Draft RFC: Named function types
This is a draft RFC that will be submitted to the rust-lang/rfcs repository when it is ready.
Feedback welcome!
- Feature Name: (fill me in with a unique ident,
my_awesome_feature
) - Start Date: (fill me in with today's date, YYYY-MM-DD)
- RFC PR: rust-lang/rfcs#0000
- Rust Issue: rust-lang/rust#0000
Summary
- Given a function
fn foo
, introduce a type namedfn#foo
to represent the zero-sized type of the function ("function def").- When possible, a type named
foo
is also introduced, unless another type with that name already exists.
- When possible, a type named
- The generic parameters of a "function def" type are defined to include only named parameters. Anonymous parameters that appear in the argument are excluded:
- Elided lifetimes in argument position are excluded.
impl Trait
in argument position are excluded.- This implies that turbofish with a "function def" type cannot name the
impl Trait
arguments. - As a temporary measure, "function def" types that have named, late-bound lifetimes cannot accept lifetime parameters.

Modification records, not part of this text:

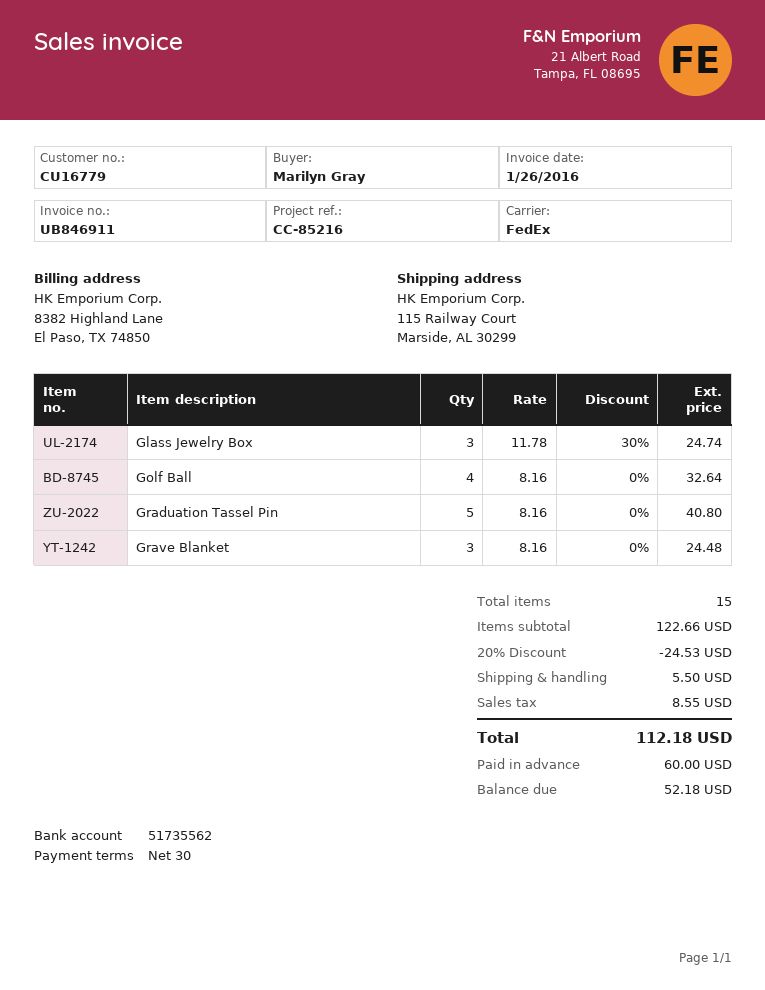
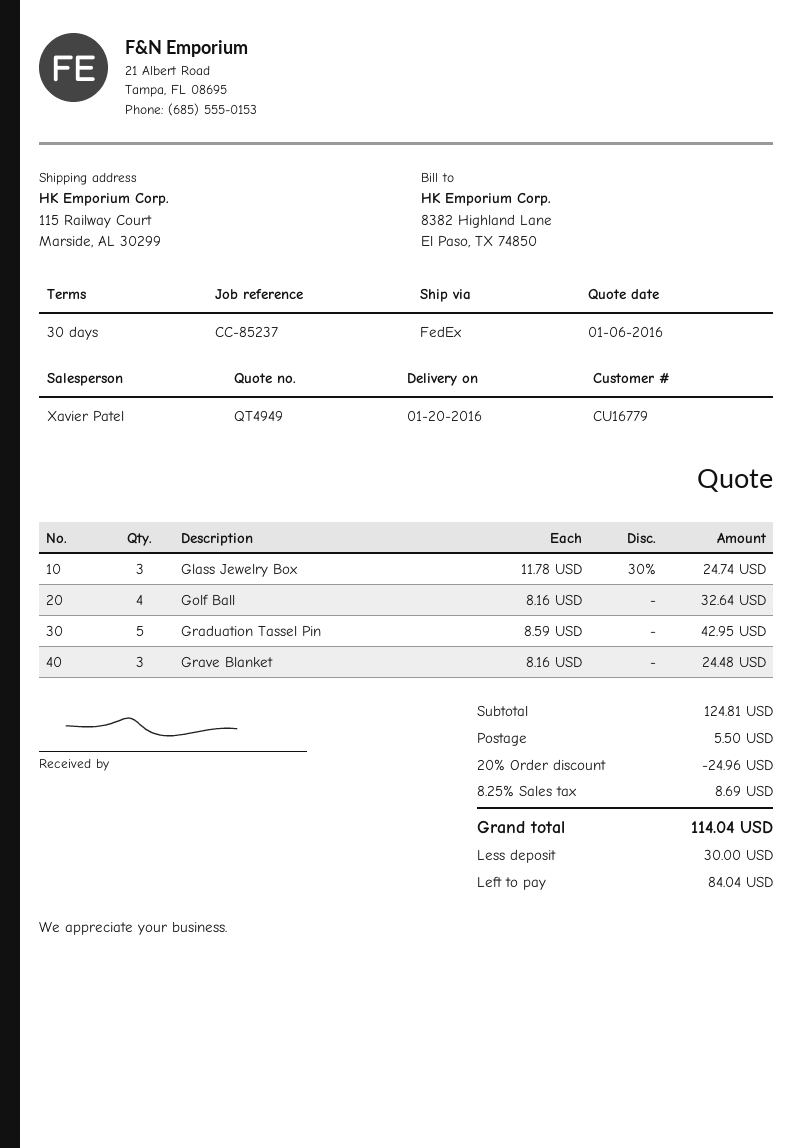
reference: CC-85216 -> CC-85237
Graduation Tassel Pin: 5 x 8.16 = 40.80 -> 5 x 8.59 = 42.95
subtotal: 122.66 -> 124.81
discount: 20% = 24.53 -> 20% = 24.96
tax: 8.55 -> 8.69
total: 112.18 -> 114.04
deposit: 60.00 -> 30.00
balance: 52.18 -> 84.04

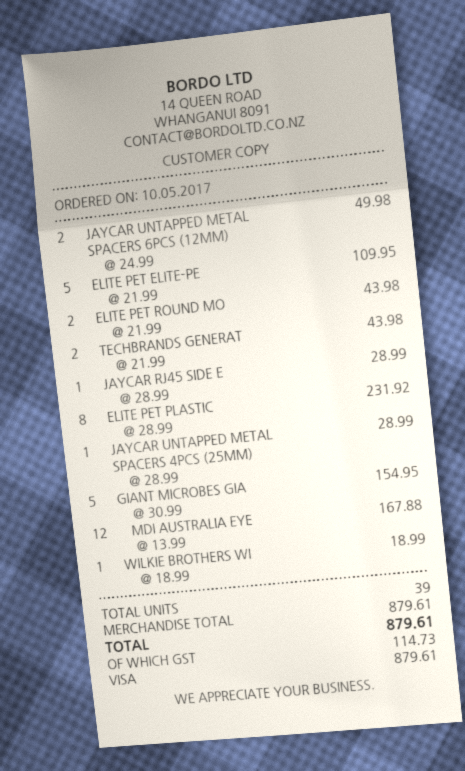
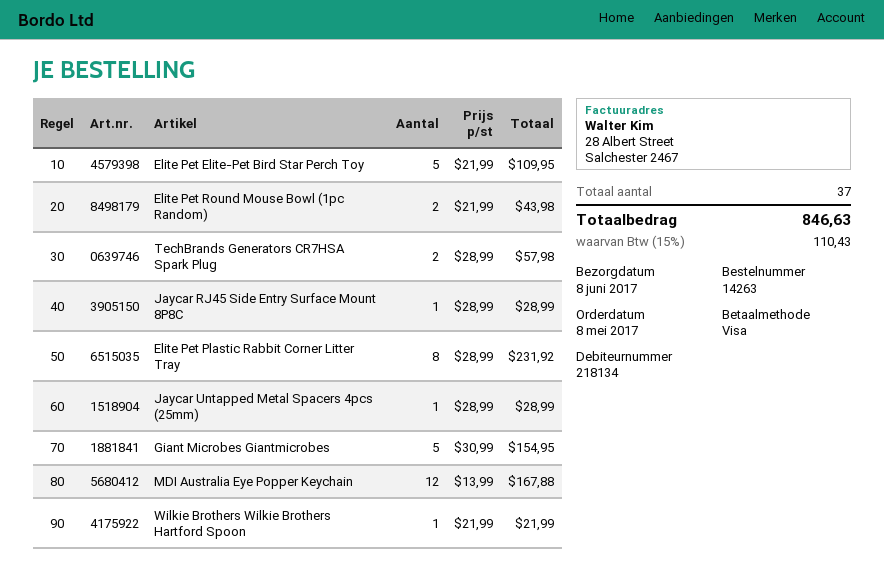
order date: 2017-05-10 -> 2017-05-08
JAYCAR UNTAPPED METAL SPACERS 6PCS (12MM): 2 x 24.99 = 49.98 -> none
TECHBRANDS GENERAT: 2 x 21.99 = 43.98 -> 2 x 28.99 = 57.98
WILKIE BROTHERS WI: 1 x 18.99 = 18.99 -> 1 x 21.99 = 21.99
total quantity: 39 -> 37
tax: 114.73 -> 110.43
total: 879.61 -> 846.63

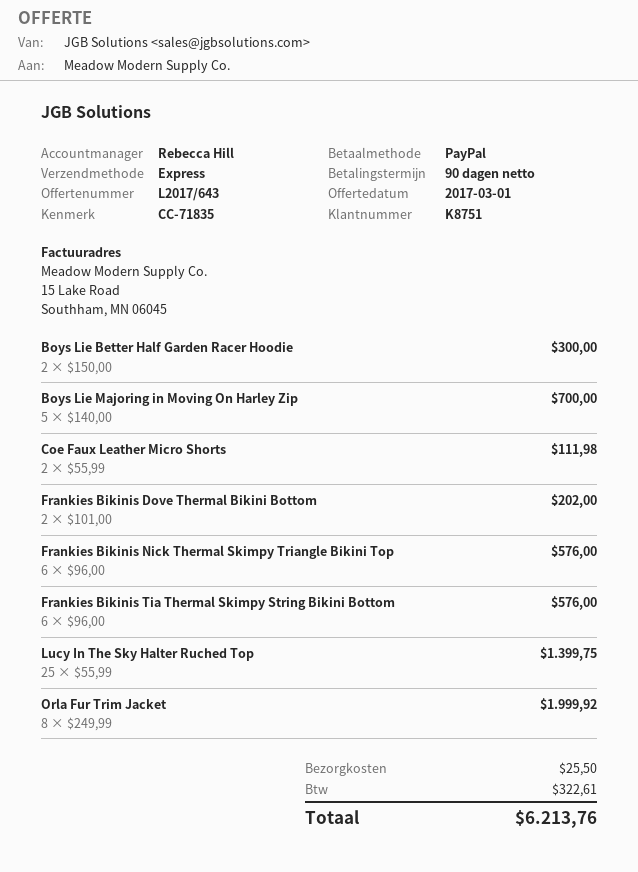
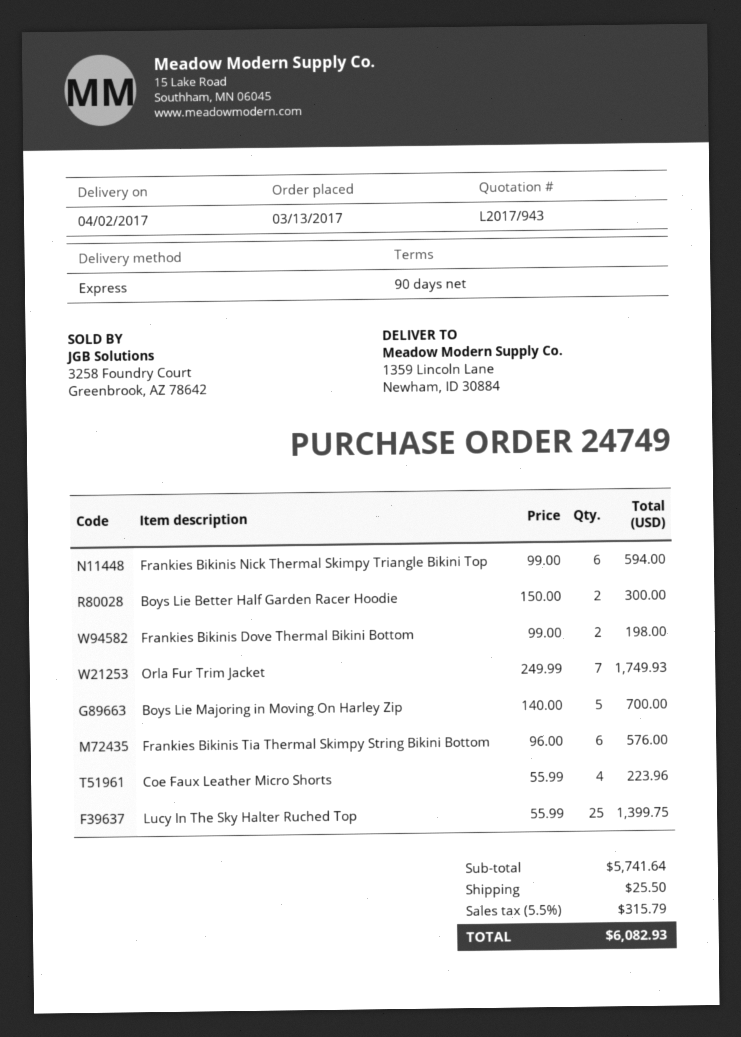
quote number: L2017/643 -> L2017/943
Coe Faux Leather Micro Shorts: 2 x 55.99 = 111.98 -> 4 x 55.99 = 223.96
Frankies Bikinis Dove Thermal Bikini Bottom: 2 x 101.00 = 202.00 -> 2 x 99.00 = 198.00
Frankies Bikinis Nick Thermal Skimpy Triangle Bikini Top: 6 x 96.00 = 576.00 -> 6 x 99.00 = 594.00
Orla Fur Trim Jacket: 8 x 249.99 = 1999.92 -> 7 x 249.99 = 1749.93
tax: 322.61 -> 315.79
total: 6213.76 -> 6082.93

- This rule already exists today.
Motivation
Problems we are solving
This RFC proposes two related changes that, together, work to close two remaining major "holes" in the impl Trait
story:
- How to name the return type of a function
- How turbofish interacts with
impl Trait
in argument position (explainer)
These two problems at first seem orthogonal, but they turn out to be related. Let's first introduce the two problems.
Naming the return type of a function
"Return position" impl Trait (RPIT) generally refers to an "anonymous" opaque type whose value is inferred by the compiler:
#![allow(unused)] fn main() { fn odd_integers(start: u32, stop: u32) -> impl Iterator<Item = u32> { (start..stop).filter(|i| i % 2 == 0) } // becomes something like: type OddIntegers = impl Iterator<Item = u32>; fn odd_integers(start: u32, stop: u32) -> OddIntegers { (start..stop).filter(|i| i % 2 == 0) } }
When using RPIT in traits, this anonymous type is a kind of associated type:
#![allow(unused)] fn main() { trait IntoIntIterator { fn into_int_iter(self) -> impl Iterator<Item = u32>; } // becomes trait IntoIntIterator { // desugared type IntoIntIter: Iterator<Item = u32>; fn into_int_iter(self) -> Self::IntoIntIter; } }
In both cases, it would sometimes be nice to be able to name that return type! Of course, people can introduce type aliases or associated types (similar to the desugared form), but that is inconvenient, and it requires that the API author has made sure to do so.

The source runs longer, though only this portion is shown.